■ **SOURCE DATA**:
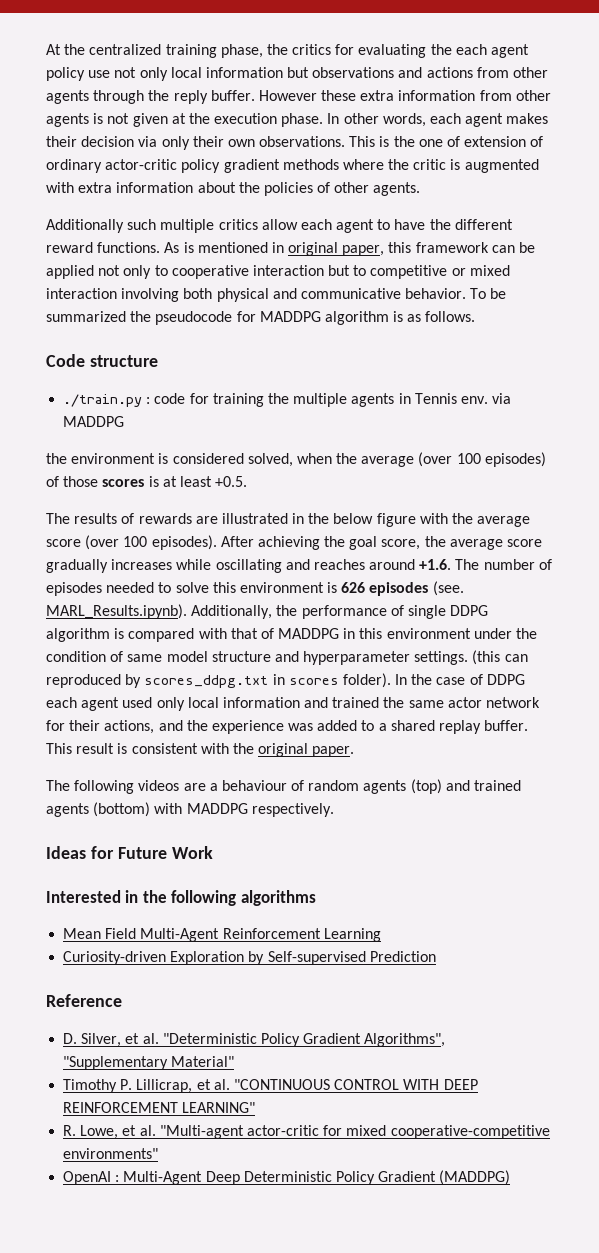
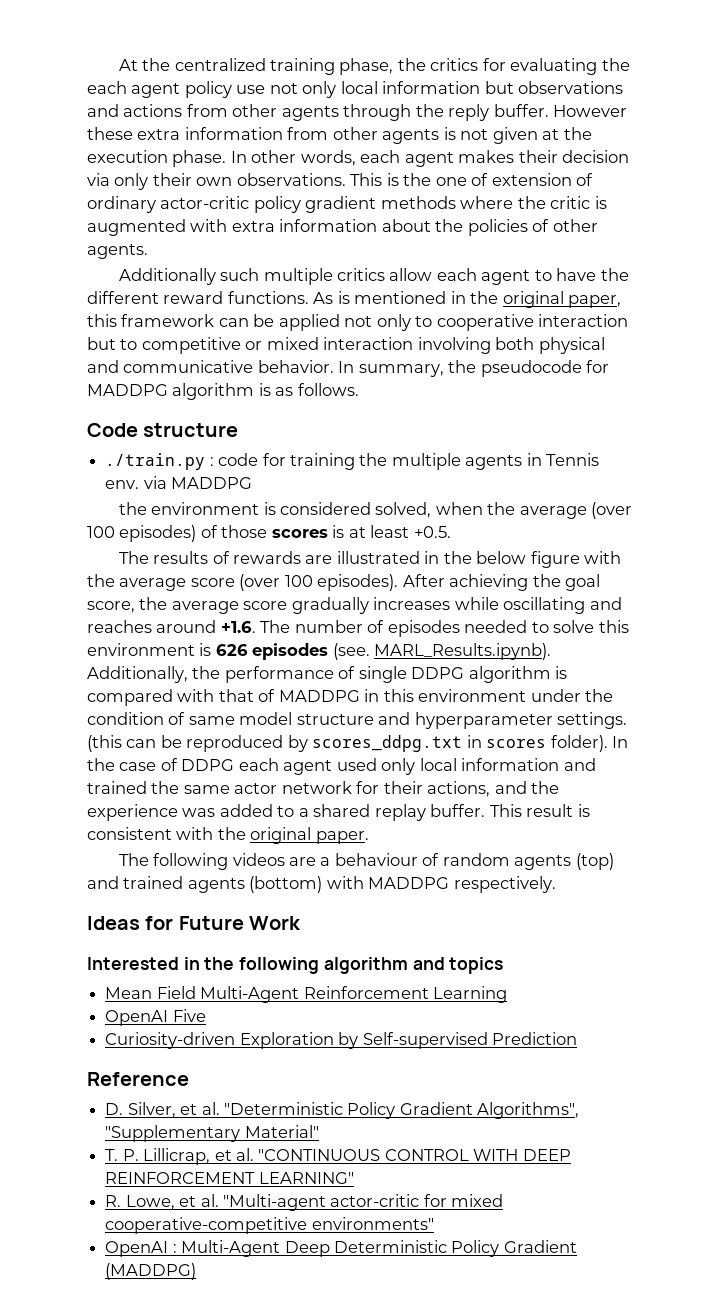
(284, 247) none -> [470,291,499,304] the
[470,288,507,299] [46,311,126,322] To be summarized -> [338,361,444,377] In summary,
(528, 658) none -> [160,735,182,748] be
[240,890,316,906] algorithms -> [323,957,504,974] algorithm and topics
(381, 935) none -> [105,1009,206,1026] // OpenAI Five
[63,1079,118,1093] Timothy -> [105,1149,119,1161] T.

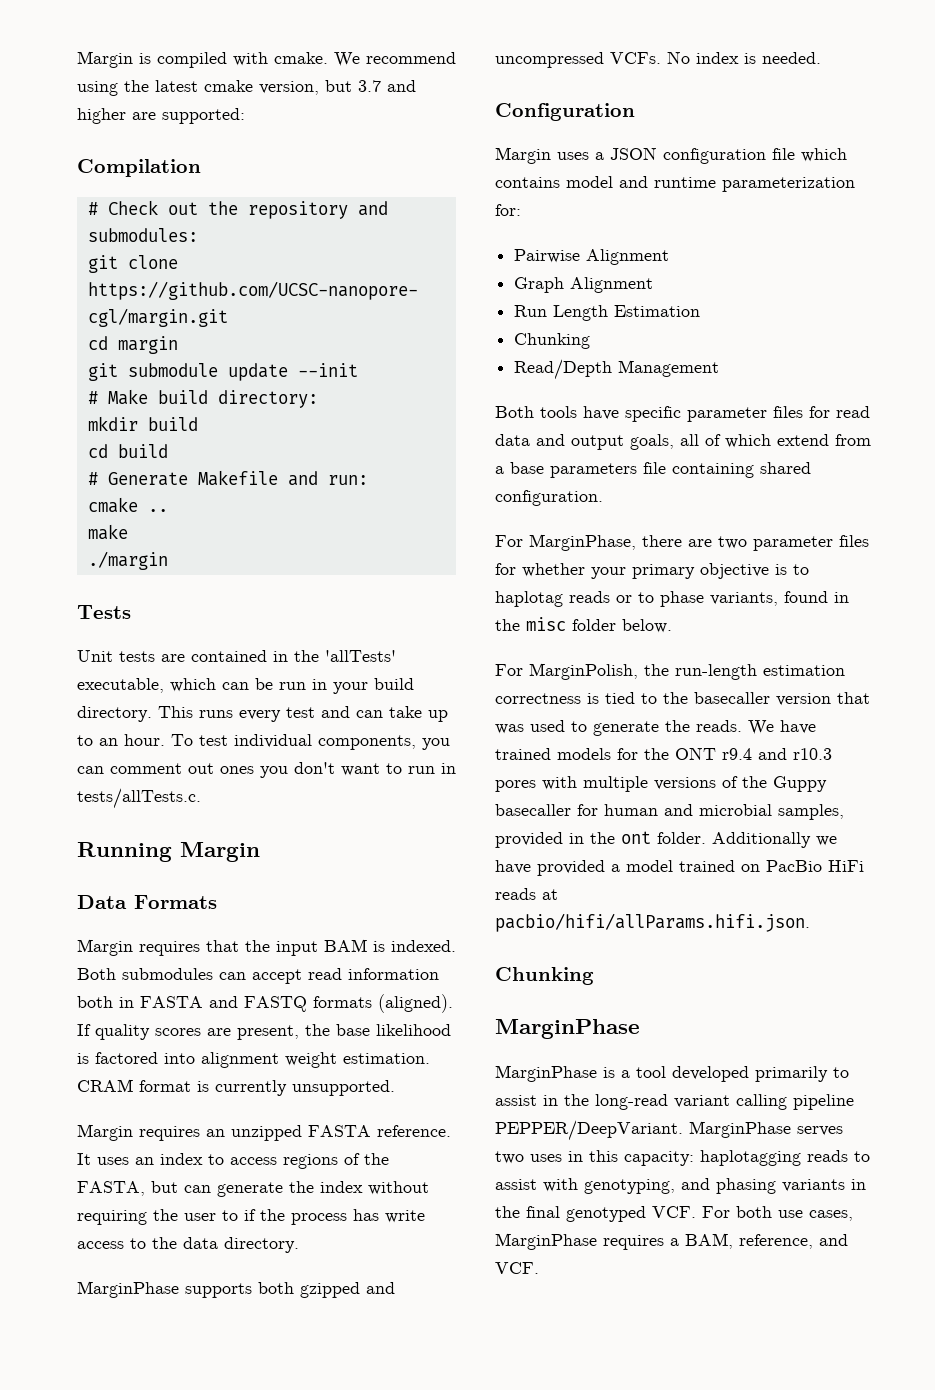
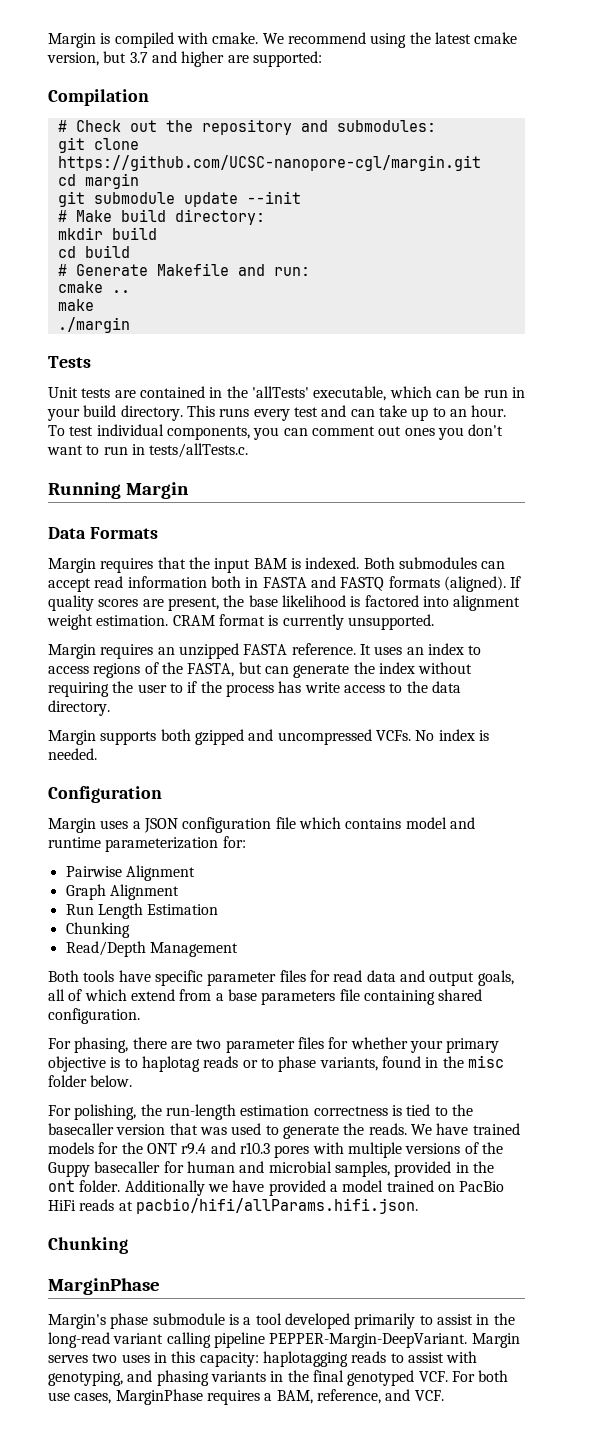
[77,1281,179,1298] MarginPhase -> [48,730,96,745] Margin
[529,534,636,551] MarginPhase, -> [74,1037,129,1053] phasing,
[529,663,638,680] MarginPolish, -> [74,1104,137,1120] polishing,
[495,1065,597,1082] MarginPhase -> [48,1313,225,1329] Margin's phase submodule
[495,1120,791,1141] PEPPER/DeepVariant. MarginPhase -> [269,1333,520,1348] PEPPER-Margin-DeepVariant. Margin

■ **ABOUT THIS TASK**:
Return all the lines above exactly; none of the pictures should appear.

■ **WRITTEN SOLUTION**:
(284, 247) none -> [470,291,499,304] the
[470,288,507,299] [46,311,126,322] To be summarized -> [338,361,444,377] In summary,
(528, 658) none -> [160,735,182,748] be
[240,890,316,906] algorithms -> [323,957,504,974] algorithm and topics
(381, 935) none -> [105,1009,206,1026] // OpenAI Five
[63,1079,118,1093] Timothy -> [105,1149,119,1161] T.

[77,1281,179,1298] MarginPhase -> [48,730,96,745] Margin
[529,534,636,551] MarginPhase, -> [74,1037,129,1053] phasing,
[529,663,638,680] MarginPolish, -> [74,1104,137,1120] polishing,
[495,1065,597,1082] MarginPhase -> [48,1313,225,1329] Margin's phase submodule
[495,1120,791,1141] PEPPER/DeepVariant. MarginPhase -> [269,1333,520,1348] PEPPER-Margin-DeepVariant. Margin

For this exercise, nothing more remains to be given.